*** Dataset extract
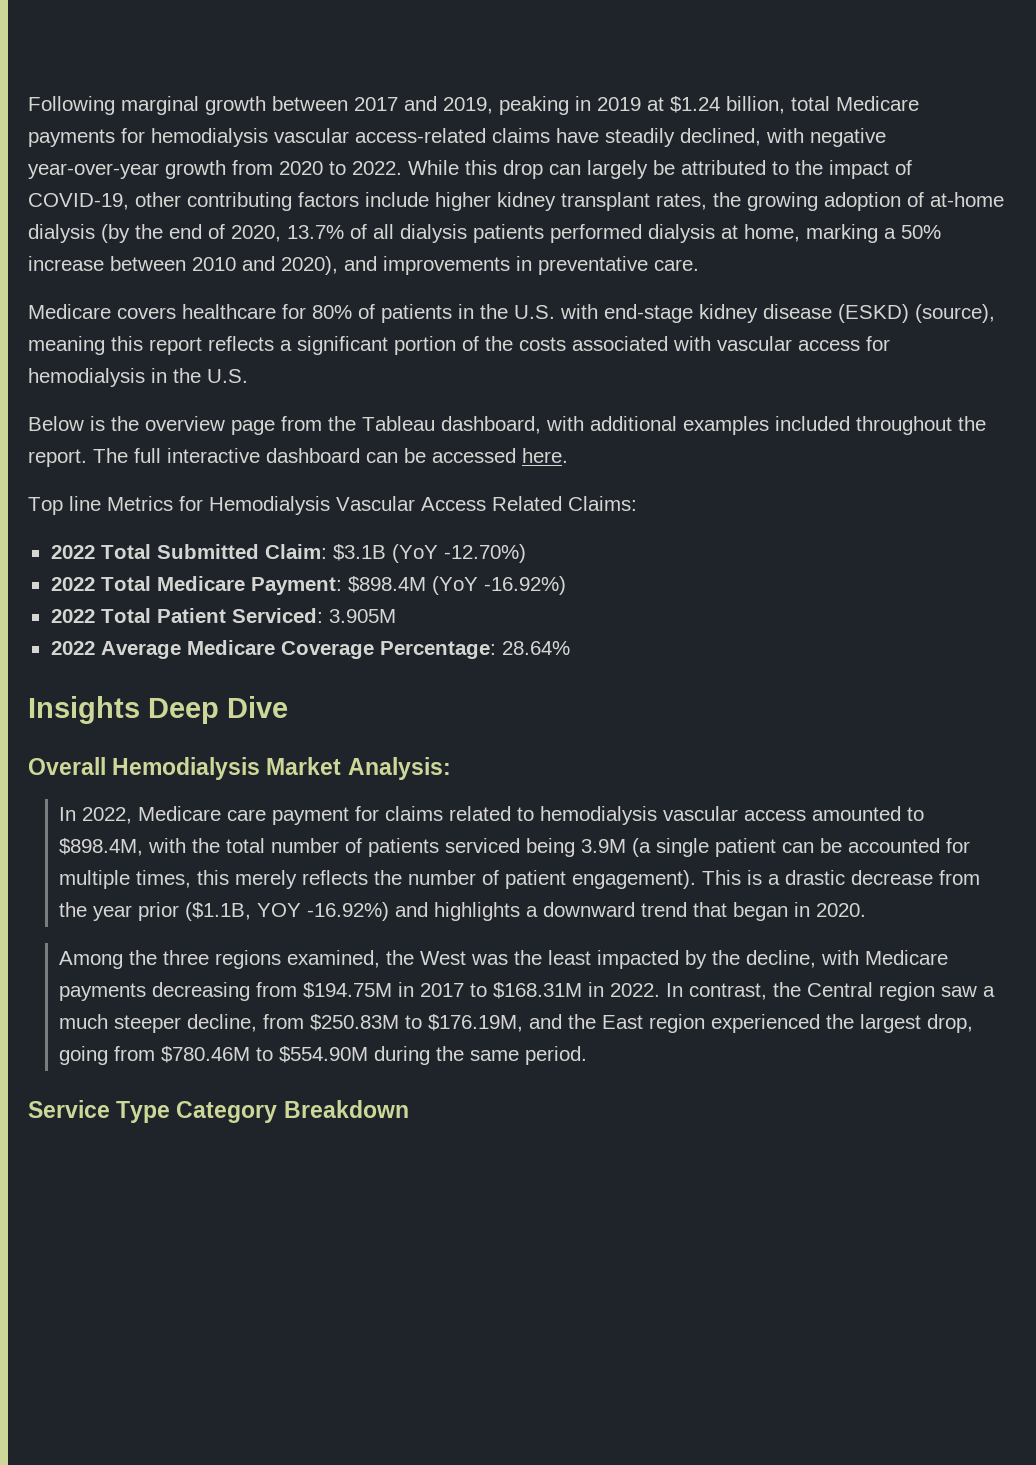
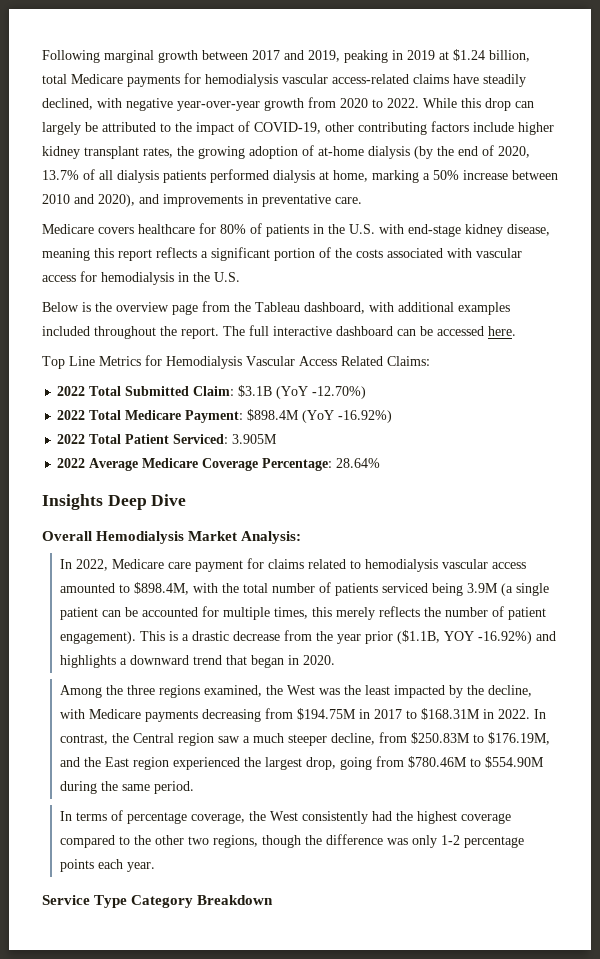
- Medicare covers healthcare for 80% of patients in the U.S. with end-stage kidney disease (ESKD) (source), meaning this report reflects a significant portion of the costs associated with vascular access for hemodialysis in the U.S.
+ Medicare covers healthcare for 80% of patients in the U.S. with end-stage kidney disease, meaning this report reflects a significant portion of the costs associated with vascular access for hemodialysis in the U.S.
- Top line Metrics for Hemodialysis Vascular Access Related Claims:
+ Top Line Metrics for Hemodialysis Vascular Access Related Claims:
+ In terms of percentage coverage, the West consistently had the highest coverage compared to the other two regions, though the difference was only 1-2 percentage points each year.

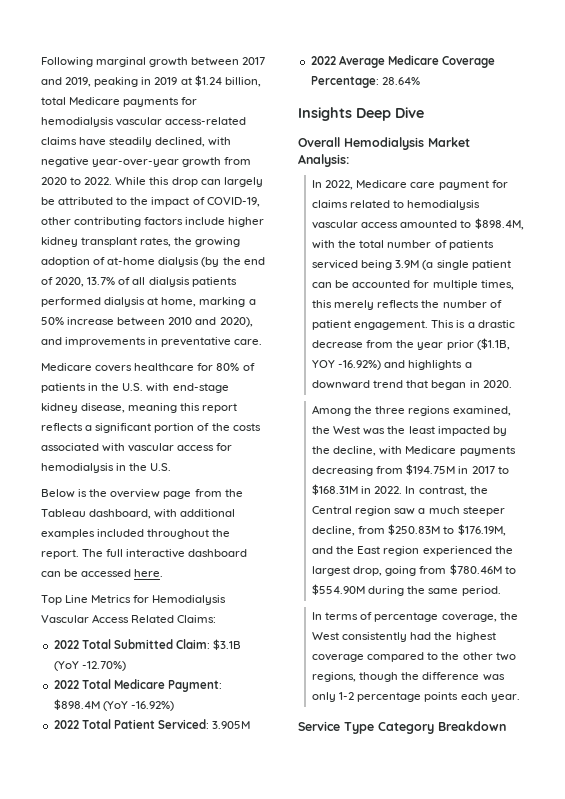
- In 2022, Medicare care payment for claims related to hemodialysis vascular access amounted to $898.4M, with the total number of patients serviced being 3.9M (a single patient can be accounted for multiple times, this merely reflects the number of patient engagement).
+ In 2022, Medicare care payment for claims related to hemodialysis vascular access amounted to $898.4M, with the total number of patients serviced being 3.9M (a single patient can be accounted for multiple times, this merely reflects the number of patient engagement.

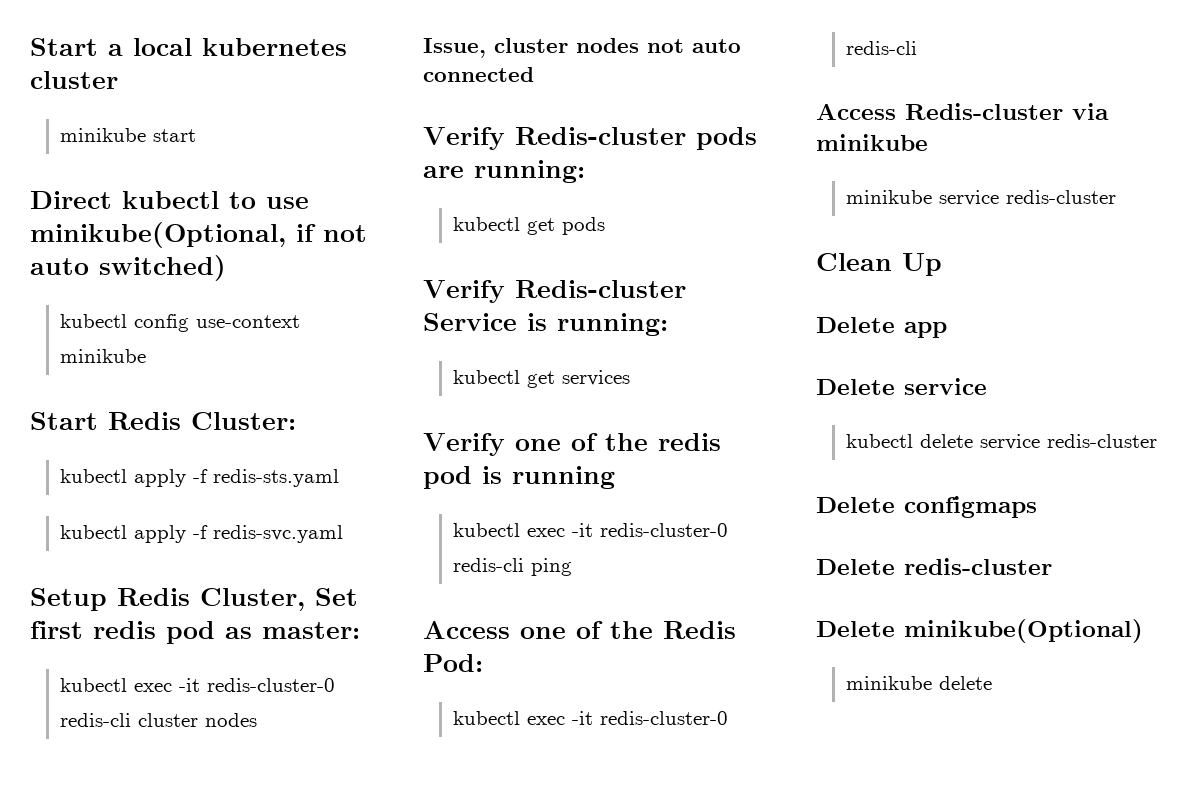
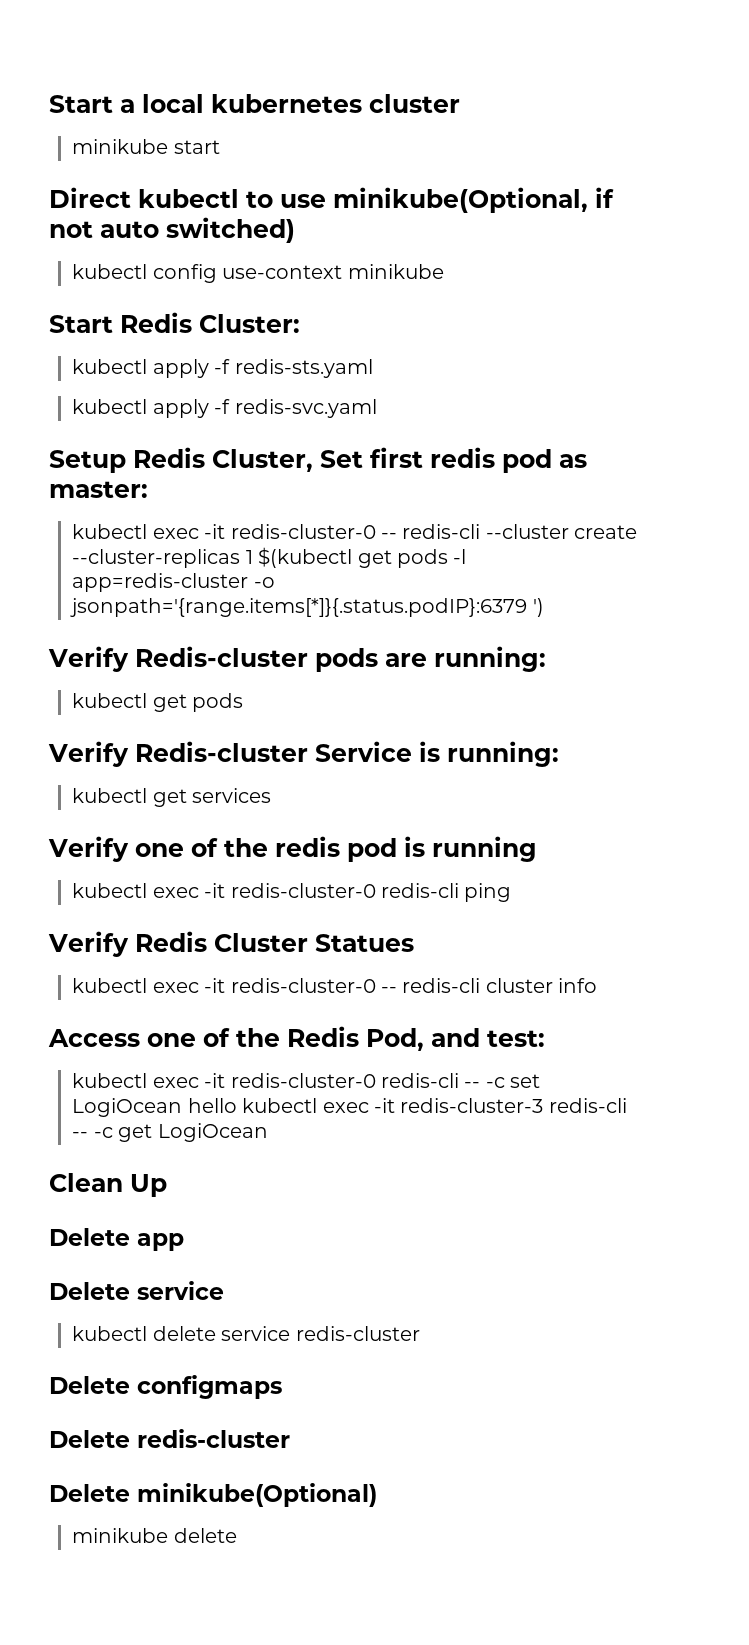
- kubectl exec -it redis-cluster-0 redis-cli cluster nodes
- Issue, cluster nodes not auto connected
+ kubectl exec -it redis-cluster-0 -- redis-cli --cluster create --cluster-replicas 1 $(kubectl get pods -l app=redis-cluster -o jsonpath='{range.items[*]}{.status.podIP}:6379 ')
+ Verify Redis Cluster Statues
+ kubectl exec -it redis-cluster-0 -- redis-cli cluster info
- Access one of the Redis Pod:
- kubectl exec -it redis-cluster-0 redis-cli
- Access Redis-cluster via minikube
- minikube service redis-cluster
+ Access one of the Redis Pod, and test:
+ kubectl exec -it redis-cluster-0 redis-cli -- -c set LogiOcean hello kubectl exec -it redis-cluster-3 redis-cli -- -c get LogiOcean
******
# Work item
All of the data must be given again exactly, without the pictures.

# Response below
- Medicare covers healthcare for 80% of patients in the U.S. with end-stage kidney disease (ESKD) (source), meaning this report reflects a significant portion of the costs associated with vascular access for hemodialysis in the U.S.
+ Medicare covers healthcare for 80% of patients in the U.S. with end-stage kidney disease, meaning this report reflects a significant portion of the costs associated with vascular access for hemodialysis in the U.S.
- Top line Metrics for Hemodialysis Vascular Access Related Claims:
+ Top Line Metrics for Hemodialysis Vascular Access Related Claims:
+ In terms of percentage coverage, the West consistently had the highest coverage compared to the other two regions, though the difference was only 1-2 percentage points each year.

- In 2022, Medicare care payment for claims related to hemodialysis vascular access amounted to $898.4M, with the total number of patients serviced being 3.9M (a single patient can be accounted for multiple times, this merely reflects the number of patient engagement).
+ In 2022, Medicare care payment for claims related to hemodialysis vascular access amounted to $898.4M, with the total number of patients serviced being 3.9M (a single patient can be accounted for multiple times, this merely reflects the number of patient engagement.

- kubectl exec -it redis-cluster-0 redis-cli cluster nodes
- Issue, cluster nodes not auto connected
+ kubectl exec -it redis-cluster-0 -- redis-cli --cluster create --cluster-replicas 1 $(kubectl get pods -l app=redis-cluster -o jsonpath='{range.items[*]}{.status.podIP}:6379 ')
+ Verify Redis Cluster Statues
+ kubectl exec -it redis-cluster-0 -- redis-cli cluster info
- Access one of the Redis Pod:
- kubectl exec -it redis-cluster-0 redis-cli
- Access Redis-cluster via minikube
- minikube service redis-cluster
+ Access one of the Redis Pod, and test:
+ kubectl exec -it redis-cluster-0 redis-cli -- -c set LogiOcean hello kubectl exec -it redis-cluster-3 redis-cli -- -c get LogiOcean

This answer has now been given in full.